» **Extracted data entries**:
=== Begin Enclosure ===

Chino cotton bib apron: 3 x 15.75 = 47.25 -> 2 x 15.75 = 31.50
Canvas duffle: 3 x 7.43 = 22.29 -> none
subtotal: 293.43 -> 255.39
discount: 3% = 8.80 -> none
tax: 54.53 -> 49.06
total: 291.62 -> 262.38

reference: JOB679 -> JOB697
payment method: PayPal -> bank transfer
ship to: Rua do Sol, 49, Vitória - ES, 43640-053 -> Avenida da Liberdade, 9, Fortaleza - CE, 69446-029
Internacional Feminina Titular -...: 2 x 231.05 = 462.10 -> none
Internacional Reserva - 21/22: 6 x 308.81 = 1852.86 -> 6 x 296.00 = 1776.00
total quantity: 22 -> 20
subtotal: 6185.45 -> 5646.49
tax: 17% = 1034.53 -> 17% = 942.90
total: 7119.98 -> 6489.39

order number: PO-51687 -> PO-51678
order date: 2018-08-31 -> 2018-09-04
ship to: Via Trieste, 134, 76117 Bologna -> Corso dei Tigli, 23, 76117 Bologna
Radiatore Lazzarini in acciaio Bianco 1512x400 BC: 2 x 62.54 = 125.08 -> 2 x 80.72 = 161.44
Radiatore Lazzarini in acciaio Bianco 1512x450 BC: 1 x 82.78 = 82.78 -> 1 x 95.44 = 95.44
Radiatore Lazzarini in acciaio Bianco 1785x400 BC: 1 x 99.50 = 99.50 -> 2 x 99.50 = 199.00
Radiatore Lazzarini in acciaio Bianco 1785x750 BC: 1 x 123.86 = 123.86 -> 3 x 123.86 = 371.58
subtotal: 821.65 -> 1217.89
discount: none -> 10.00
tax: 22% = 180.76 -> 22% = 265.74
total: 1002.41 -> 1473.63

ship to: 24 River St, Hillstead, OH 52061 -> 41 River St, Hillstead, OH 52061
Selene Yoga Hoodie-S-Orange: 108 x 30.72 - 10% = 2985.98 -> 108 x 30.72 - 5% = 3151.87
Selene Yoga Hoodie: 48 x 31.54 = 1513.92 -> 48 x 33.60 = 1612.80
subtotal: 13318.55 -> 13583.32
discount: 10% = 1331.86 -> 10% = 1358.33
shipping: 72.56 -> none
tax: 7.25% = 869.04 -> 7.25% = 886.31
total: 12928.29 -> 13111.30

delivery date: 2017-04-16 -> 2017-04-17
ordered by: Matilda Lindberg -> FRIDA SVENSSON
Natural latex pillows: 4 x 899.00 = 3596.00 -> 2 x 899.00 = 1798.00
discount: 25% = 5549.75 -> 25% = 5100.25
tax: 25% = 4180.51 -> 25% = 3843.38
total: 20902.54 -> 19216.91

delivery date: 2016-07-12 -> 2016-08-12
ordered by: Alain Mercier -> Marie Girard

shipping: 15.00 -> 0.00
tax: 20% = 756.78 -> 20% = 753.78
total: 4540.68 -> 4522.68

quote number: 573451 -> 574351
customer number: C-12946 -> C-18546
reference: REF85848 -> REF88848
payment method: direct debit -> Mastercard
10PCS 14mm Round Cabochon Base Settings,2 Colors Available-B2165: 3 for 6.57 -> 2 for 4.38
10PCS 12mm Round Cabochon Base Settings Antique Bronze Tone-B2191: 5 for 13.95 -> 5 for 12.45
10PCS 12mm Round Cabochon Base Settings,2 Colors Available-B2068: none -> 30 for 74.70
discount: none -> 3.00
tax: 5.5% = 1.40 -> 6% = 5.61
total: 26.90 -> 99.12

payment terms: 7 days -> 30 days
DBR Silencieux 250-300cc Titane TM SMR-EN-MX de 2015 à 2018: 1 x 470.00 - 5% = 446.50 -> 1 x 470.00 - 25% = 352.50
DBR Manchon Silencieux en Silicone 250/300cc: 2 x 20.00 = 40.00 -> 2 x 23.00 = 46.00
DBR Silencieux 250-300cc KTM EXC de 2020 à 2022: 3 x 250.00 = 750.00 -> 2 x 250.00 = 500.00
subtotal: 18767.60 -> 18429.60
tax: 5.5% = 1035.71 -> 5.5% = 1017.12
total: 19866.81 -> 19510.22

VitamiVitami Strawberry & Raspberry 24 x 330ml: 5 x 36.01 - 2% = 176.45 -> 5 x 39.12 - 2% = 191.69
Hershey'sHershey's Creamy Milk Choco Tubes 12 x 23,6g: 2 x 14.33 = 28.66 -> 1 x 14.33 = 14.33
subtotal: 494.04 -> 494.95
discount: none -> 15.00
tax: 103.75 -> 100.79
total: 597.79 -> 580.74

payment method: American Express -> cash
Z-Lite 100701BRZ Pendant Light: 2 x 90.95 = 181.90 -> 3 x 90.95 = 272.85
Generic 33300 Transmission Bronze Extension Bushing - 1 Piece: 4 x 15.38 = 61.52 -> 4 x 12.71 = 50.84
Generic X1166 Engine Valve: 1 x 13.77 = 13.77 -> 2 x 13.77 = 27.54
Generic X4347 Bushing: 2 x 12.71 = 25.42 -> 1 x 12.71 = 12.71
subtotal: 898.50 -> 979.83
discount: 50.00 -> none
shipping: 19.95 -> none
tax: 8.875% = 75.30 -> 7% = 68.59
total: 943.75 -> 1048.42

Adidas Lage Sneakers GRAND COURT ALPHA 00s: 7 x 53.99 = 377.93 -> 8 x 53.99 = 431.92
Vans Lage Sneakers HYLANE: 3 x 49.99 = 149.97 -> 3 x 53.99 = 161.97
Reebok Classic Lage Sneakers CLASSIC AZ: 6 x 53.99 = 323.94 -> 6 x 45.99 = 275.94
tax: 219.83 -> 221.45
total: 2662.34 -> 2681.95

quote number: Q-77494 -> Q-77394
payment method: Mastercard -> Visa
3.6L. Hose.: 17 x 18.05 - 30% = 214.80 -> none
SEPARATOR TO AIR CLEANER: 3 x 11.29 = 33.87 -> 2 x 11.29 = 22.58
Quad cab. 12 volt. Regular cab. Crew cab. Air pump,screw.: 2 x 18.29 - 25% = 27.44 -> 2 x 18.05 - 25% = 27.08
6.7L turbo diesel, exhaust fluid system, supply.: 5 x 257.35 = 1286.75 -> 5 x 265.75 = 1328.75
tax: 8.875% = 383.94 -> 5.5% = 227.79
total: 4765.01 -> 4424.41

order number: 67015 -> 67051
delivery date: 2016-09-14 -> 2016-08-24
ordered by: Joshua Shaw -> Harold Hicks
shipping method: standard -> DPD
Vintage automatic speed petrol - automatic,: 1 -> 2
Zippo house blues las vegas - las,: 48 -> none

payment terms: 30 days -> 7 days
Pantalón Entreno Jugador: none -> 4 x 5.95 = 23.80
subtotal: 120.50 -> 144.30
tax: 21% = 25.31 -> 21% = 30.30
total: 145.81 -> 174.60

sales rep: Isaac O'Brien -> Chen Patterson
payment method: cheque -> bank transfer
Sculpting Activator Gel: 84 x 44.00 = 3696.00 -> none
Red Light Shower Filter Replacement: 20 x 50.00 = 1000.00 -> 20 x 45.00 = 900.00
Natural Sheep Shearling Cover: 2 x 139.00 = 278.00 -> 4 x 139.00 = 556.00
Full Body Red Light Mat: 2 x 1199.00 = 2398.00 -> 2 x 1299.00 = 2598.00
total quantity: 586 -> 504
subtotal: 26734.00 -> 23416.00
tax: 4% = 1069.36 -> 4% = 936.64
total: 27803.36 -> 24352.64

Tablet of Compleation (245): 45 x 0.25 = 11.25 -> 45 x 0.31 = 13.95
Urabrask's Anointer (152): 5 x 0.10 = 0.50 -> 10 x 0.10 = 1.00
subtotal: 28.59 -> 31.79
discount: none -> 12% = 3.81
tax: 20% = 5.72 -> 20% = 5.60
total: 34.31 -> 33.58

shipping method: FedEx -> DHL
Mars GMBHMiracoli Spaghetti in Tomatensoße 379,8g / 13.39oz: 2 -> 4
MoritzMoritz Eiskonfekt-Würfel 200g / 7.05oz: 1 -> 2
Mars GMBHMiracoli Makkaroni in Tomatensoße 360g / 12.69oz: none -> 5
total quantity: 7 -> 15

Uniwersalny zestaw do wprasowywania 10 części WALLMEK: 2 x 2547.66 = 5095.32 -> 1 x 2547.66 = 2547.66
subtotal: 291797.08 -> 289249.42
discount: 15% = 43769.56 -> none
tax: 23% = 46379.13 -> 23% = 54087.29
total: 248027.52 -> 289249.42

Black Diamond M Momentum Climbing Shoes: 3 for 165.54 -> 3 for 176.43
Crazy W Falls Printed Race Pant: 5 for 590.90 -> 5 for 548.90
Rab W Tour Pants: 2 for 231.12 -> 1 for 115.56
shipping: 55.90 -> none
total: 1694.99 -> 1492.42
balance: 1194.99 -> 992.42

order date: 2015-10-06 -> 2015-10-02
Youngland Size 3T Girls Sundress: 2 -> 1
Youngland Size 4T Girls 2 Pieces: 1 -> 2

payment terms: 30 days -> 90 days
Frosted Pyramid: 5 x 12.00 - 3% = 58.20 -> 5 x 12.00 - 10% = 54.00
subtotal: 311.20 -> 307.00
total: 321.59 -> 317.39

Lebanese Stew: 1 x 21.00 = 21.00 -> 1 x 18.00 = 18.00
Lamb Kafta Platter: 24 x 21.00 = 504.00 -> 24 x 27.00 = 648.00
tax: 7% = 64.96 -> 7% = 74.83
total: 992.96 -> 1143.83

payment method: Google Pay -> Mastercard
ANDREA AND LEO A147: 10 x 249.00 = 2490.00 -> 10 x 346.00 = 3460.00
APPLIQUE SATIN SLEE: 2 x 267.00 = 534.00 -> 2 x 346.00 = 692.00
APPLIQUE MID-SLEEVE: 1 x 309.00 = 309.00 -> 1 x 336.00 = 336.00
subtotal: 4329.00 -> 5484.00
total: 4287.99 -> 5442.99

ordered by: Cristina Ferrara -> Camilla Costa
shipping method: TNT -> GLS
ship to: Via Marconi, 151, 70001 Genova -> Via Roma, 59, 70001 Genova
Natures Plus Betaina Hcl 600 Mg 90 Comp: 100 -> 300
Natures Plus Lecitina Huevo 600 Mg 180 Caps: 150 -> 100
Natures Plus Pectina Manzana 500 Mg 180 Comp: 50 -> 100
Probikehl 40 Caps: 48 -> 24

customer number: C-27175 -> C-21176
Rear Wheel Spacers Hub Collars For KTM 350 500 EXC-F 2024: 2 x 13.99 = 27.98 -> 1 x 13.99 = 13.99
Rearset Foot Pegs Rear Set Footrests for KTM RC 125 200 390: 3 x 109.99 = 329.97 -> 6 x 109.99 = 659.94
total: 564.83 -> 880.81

=== End Enclosure ===

» **WHAT NEEDS TO BE DONE**: Transcribe, exactly as written, all lines of the entries above from the first to the one containing "Radiatore Lazzarini in acciaio Bianco 1512x450", and no more.

» **ANSWER BELOW**:
Chino cotton bib apron: 3 x 15.75 = 47.25 -> 2 x 15.75 = 31.50
Canvas duffle: 3 x 7.43 = 22.29 -> none
subtotal: 293.43 -> 255.39
discount: 3% = 8.80 -> none
tax: 54.53 -> 49.06
total: 291.62 -> 262.38

reference: JOB679 -> JOB697
payment method: PayPal -> bank transfer
ship to: Rua do Sol, 49, Vitória - ES, 43640-053 -> Avenida da Liberdade, 9, Fortaleza - CE, 69446-029
Internacional Feminina Titular -...: 2 x 231.05 = 462.10 -> none
Internacional Reserva - 21/22: 6 x 308.81 = 1852.86 -> 6 x 296.00 = 1776.00
total quantity: 22 -> 20
subtotal: 6185.45 -> 5646.49
tax: 17% = 1034.53 -> 17% = 942.90
total: 7119.98 -> 6489.39

order number: PO-51687 -> PO-51678
order date: 2018-08-31 -> 2018-09-04
ship to: Via Trieste, 134, 76117 Bologna -> Corso dei Tigli, 23, 76117 Bologna
Radiatore Lazzarini in acciaio Bianco 1512x400 BC: 2 x 62.54 = 125.08 -> 2 x 80.72 = 161.44
Radiatore Lazzarini in acciaio Bianco 1512x450 BC: 1 x 82.78 = 82.78 -> 1 x 95.44 = 95.44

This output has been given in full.